I searched high and low for high precision (not actually arbitrary, 32 digits would be enough for me now) approximation coeffs to the usual bunch of functions (trigonometric, hyperbolic and their inverses) and I found your blog after I have read the rest of the whole Net... :-) I don't have Mathematica or Maple (SciLab yes but it doesn't seem to have support for this application of Remez). I could compile Boost if you tell me there is no other alternative but do you tell me? :-) I don't think your framework is mature enough to use, isn't it?



2. anonymous -- 2011-12-27 20:20

Hi, Sam,

I visited a friend with a Matlab and, dear me, it can't do more than binary double, amounting to some 16 digits. Sheesh...



3. sam -- 2011-12-29 19:53

@Gábor: Well you will be happy to learn that I made a first release of LolRemez. I hope it can prove helpful!

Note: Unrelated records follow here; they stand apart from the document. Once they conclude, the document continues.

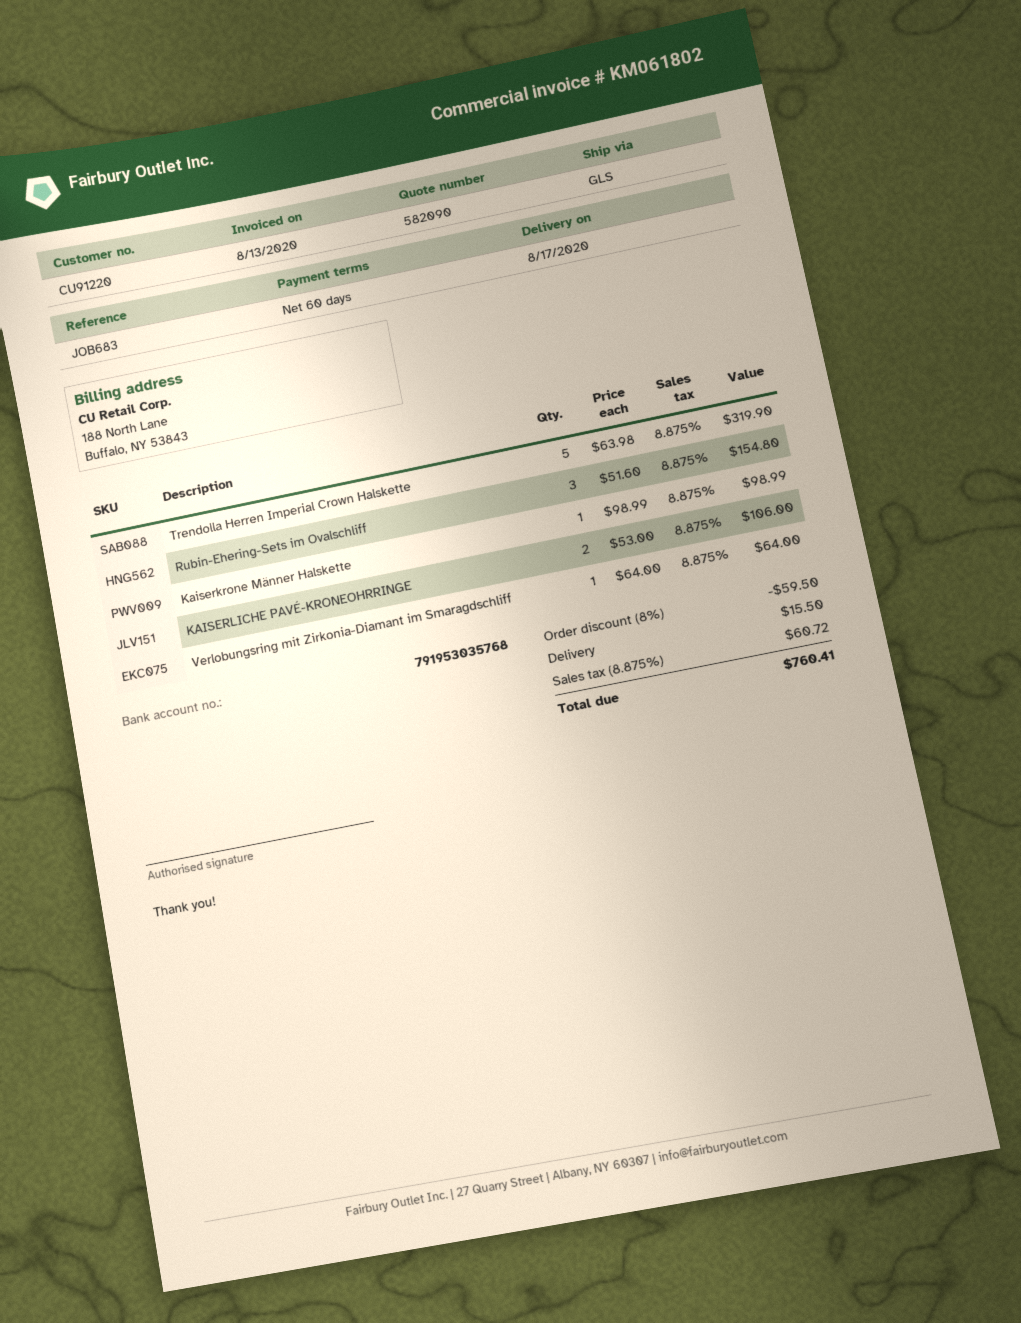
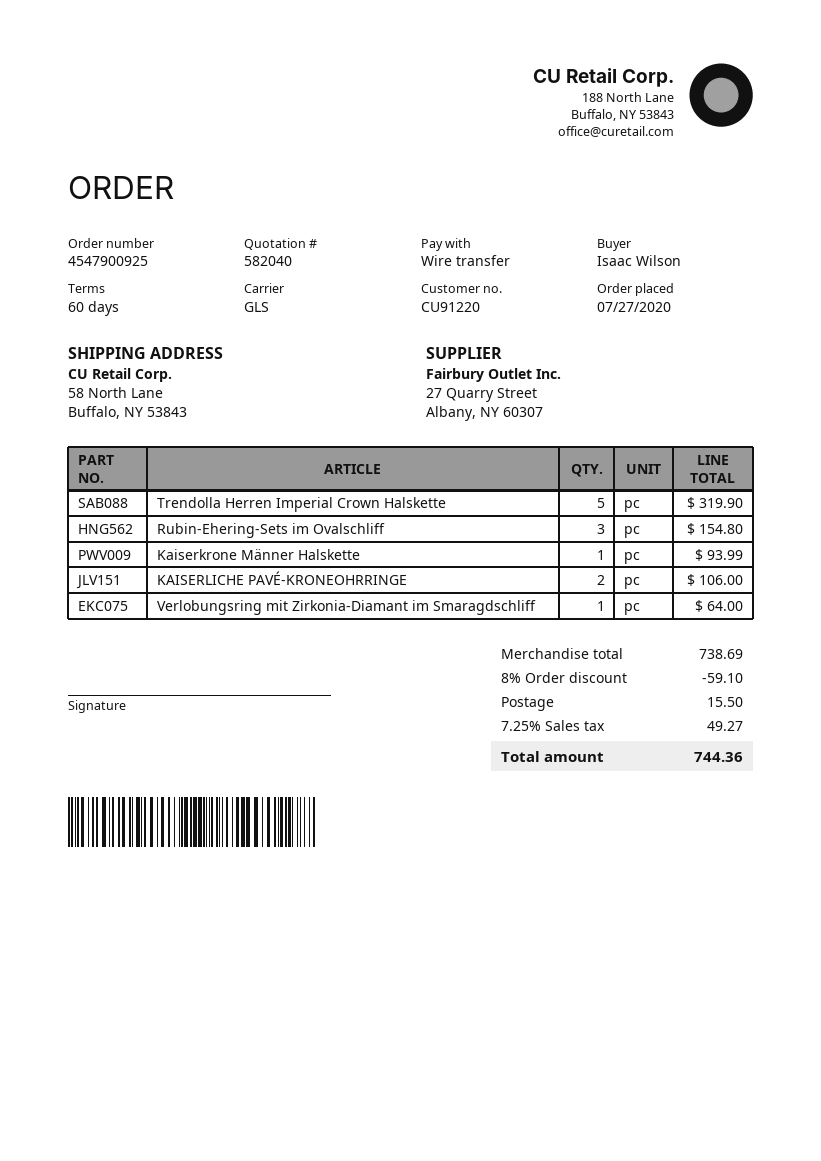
quote number: 582090 -> 582040
Kaiserkrone Männer Halskette: 1 for 98.99 -> 1 for 93.99
discount: 8% = 59.50 -> 8% = 59.10
tax: 8.875% = 60.72 -> 7.25% = 49.27
total: 760.41 -> 744.36

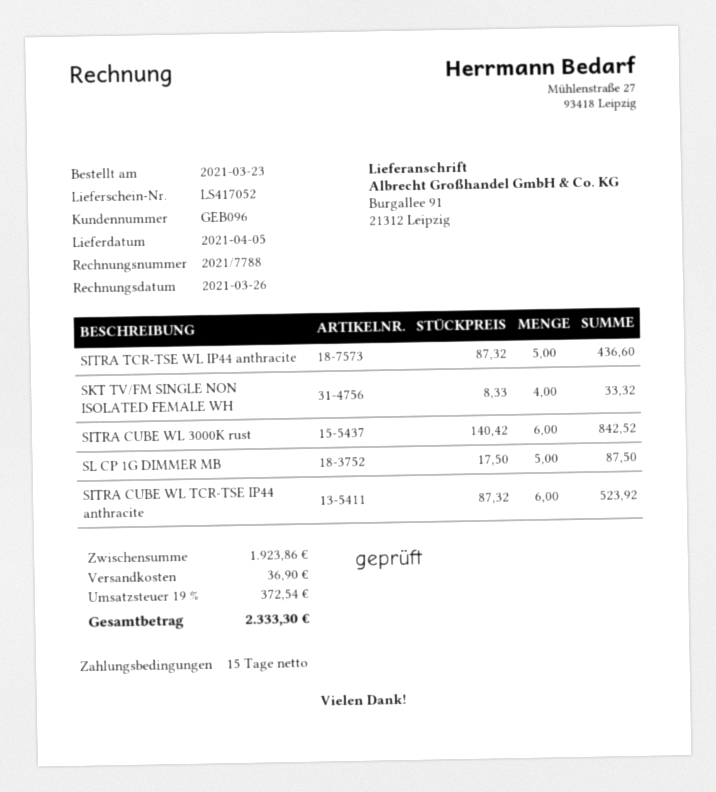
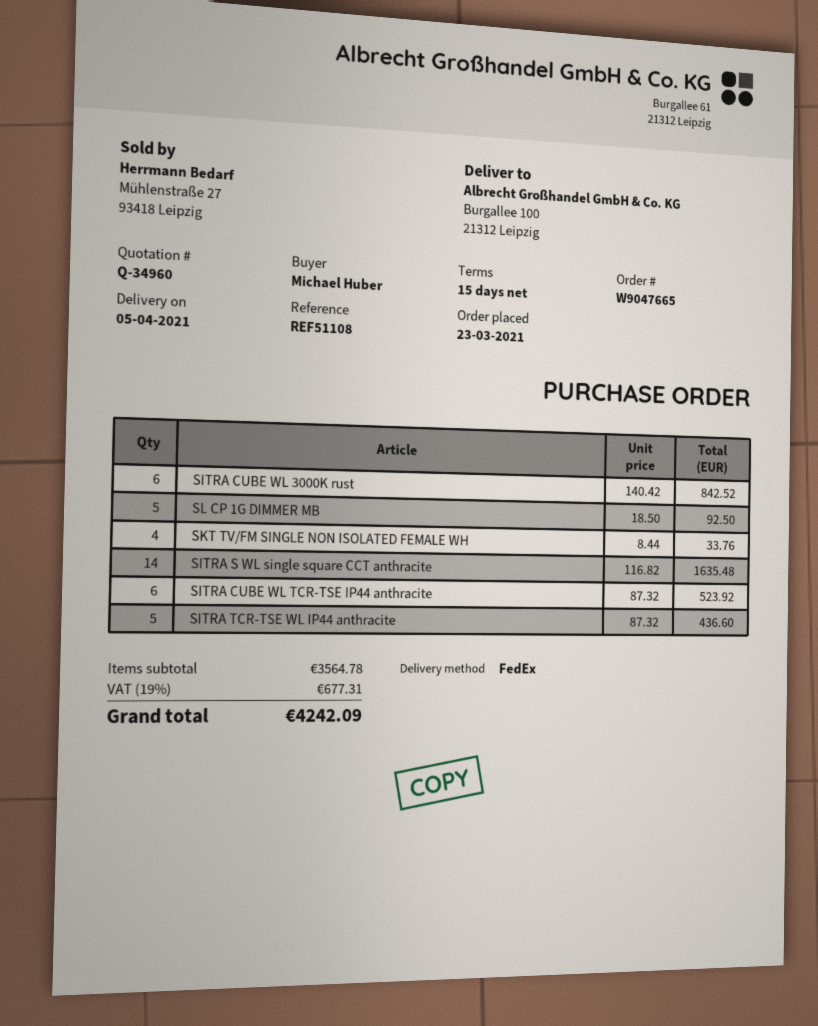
ship to: Burgallee 91, 21312 Leipzig -> Burgallee 100, 21312 Leipzig
SKT TV/FM SINGLE NON ISOLATED FEMALE WH: 4 x 8.33 = 33.32 -> 4 x 8.44 = 33.76
SL CP 1G DIMMER MB: 5 x 17.50 = 87.50 -> 5 x 18.50 = 92.50
SITRA S WL single square CCT anthracite: none -> 14 x 116.82 = 1635.48
subtotal: 1923.86 -> 3564.78
shipping: 36.90 -> none
tax: 19% = 372.54 -> 19% = 677.31
total: 2333.30 -> 4242.09

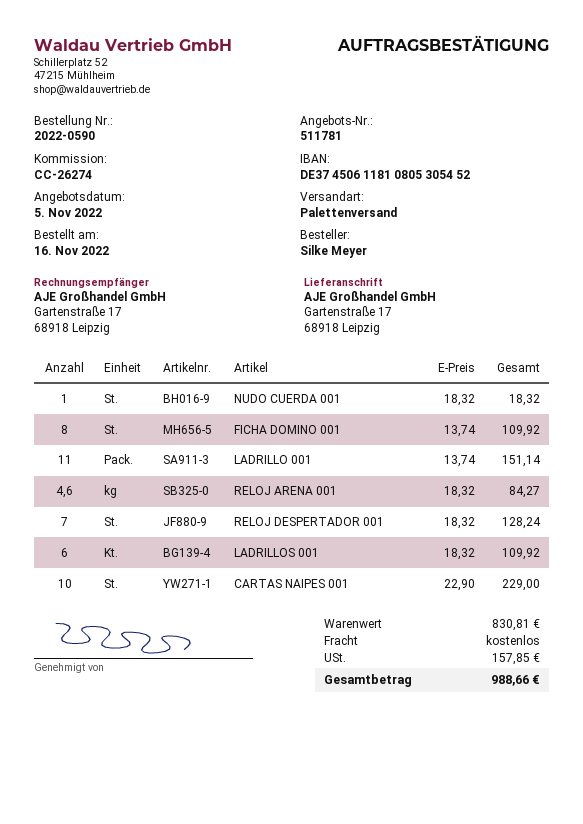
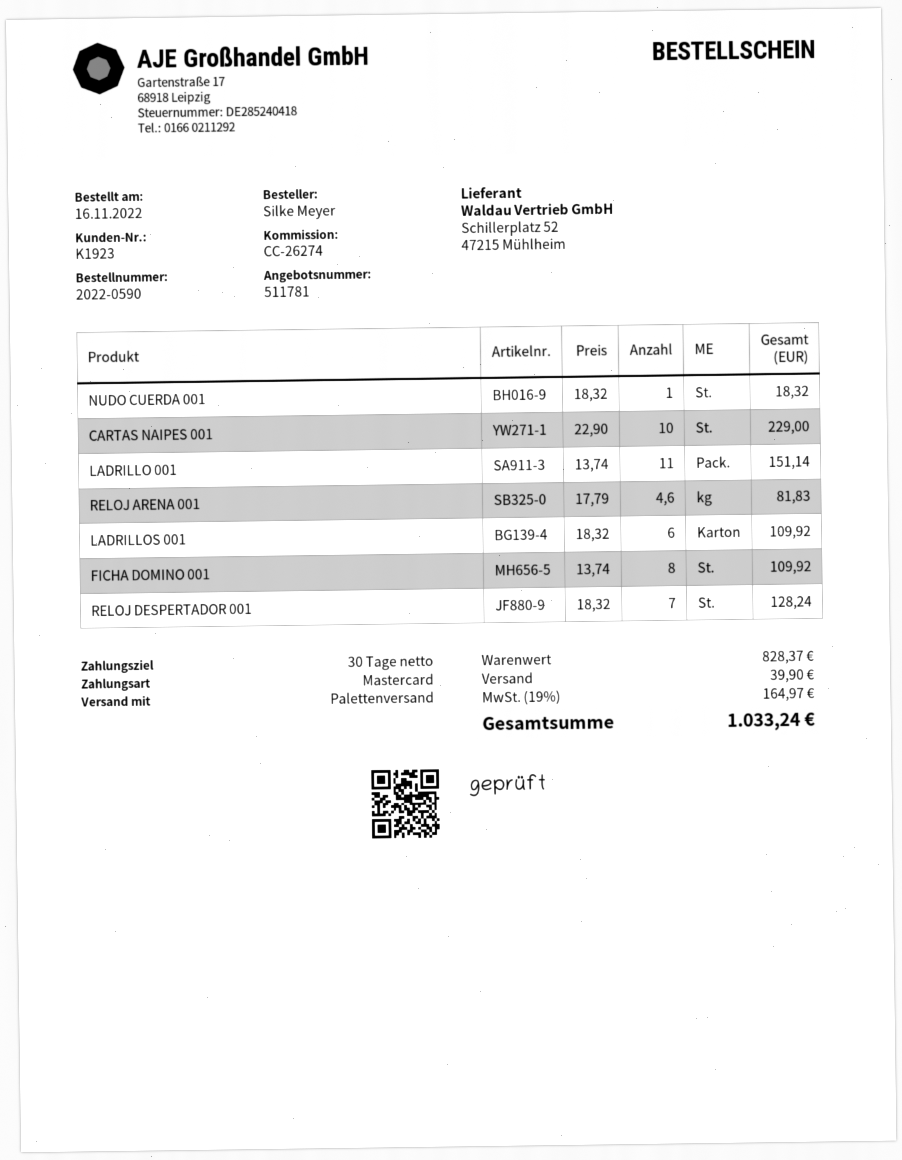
RELOJ ARENA 001: 4.6 x 18.32 = 84.27 -> 4.6 x 17.79 = 81.83
subtotal: 830.81 -> 828.37
shipping: 0.00 -> 39.90
tax: 157.85 -> 164.97
total: 988.66 -> 1033.24

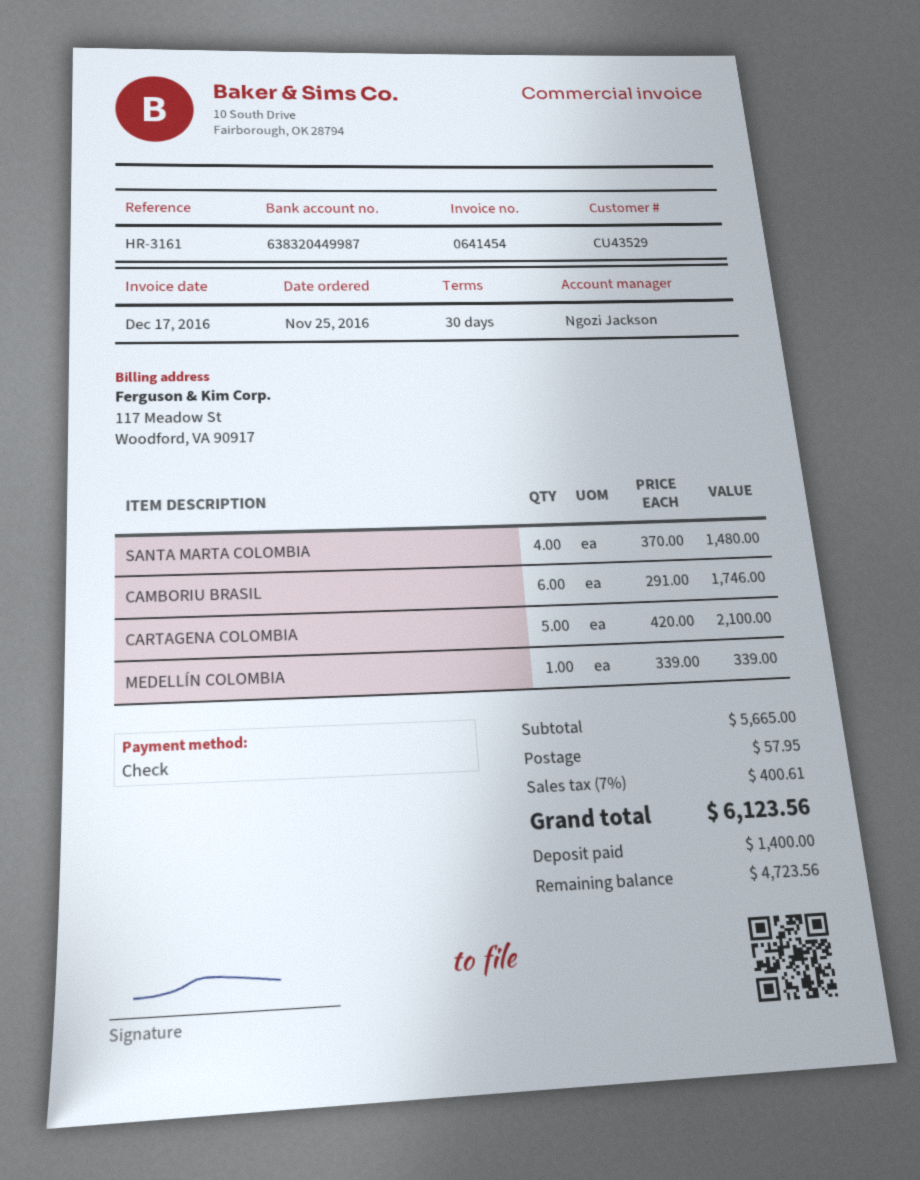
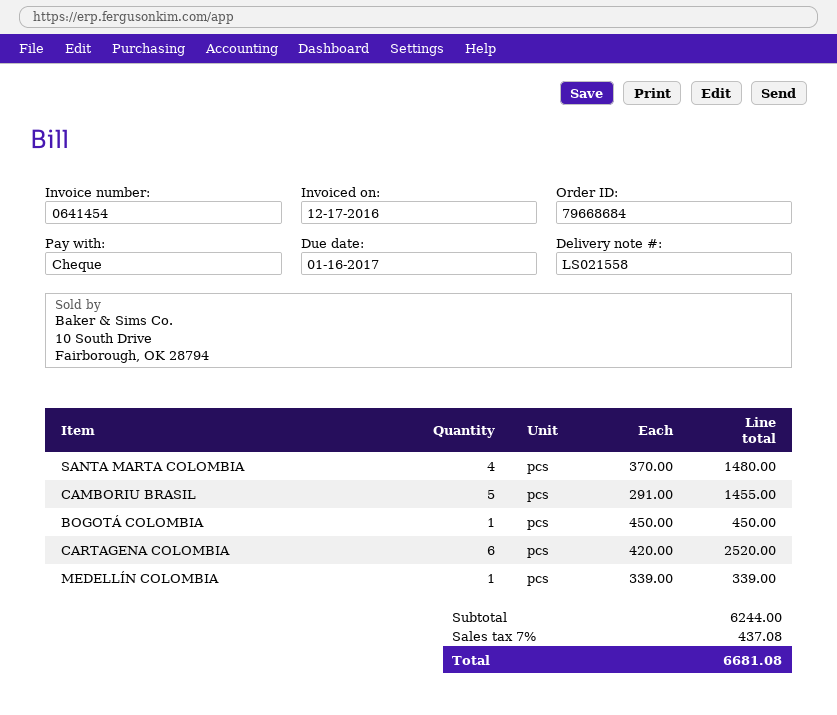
CAMBORIU BRASIL: 6 x 291.00 = 1746.00 -> 5 x 291.00 = 1455.00
CARTAGENA COLOMBIA: 5 x 420.00 = 2100.00 -> 6 x 420.00 = 2520.00
BOGOTÁ COLOMBIA: none -> 1 x 450.00 = 450.00
subtotal: 5665.00 -> 6244.00
shipping: 57.95 -> none
tax: 7% = 400.61 -> 7% = 437.08
total: 6123.56 -> 6681.08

4. anonymous -- 2011-12-31 22:04

Definitely, thanks, very interested, I'll check it out first thing in the next year... :-D

I'm also interested in the real package you use there. Right now I use 128-bit decimal floats (based on the DecNumber code) and I'm quite satisfied with it (actually, this is not gaming, speed is not of the utmost importance here, but it seems to be rather optimized maybe even for that). Functions are mostly Taylor now, because I needed to address other issues more urgently but the tangent family, as obvious, is very poor. I already started to calculate some simpler Chebyshev expansions but now I'll make an effort to use your Remez solution.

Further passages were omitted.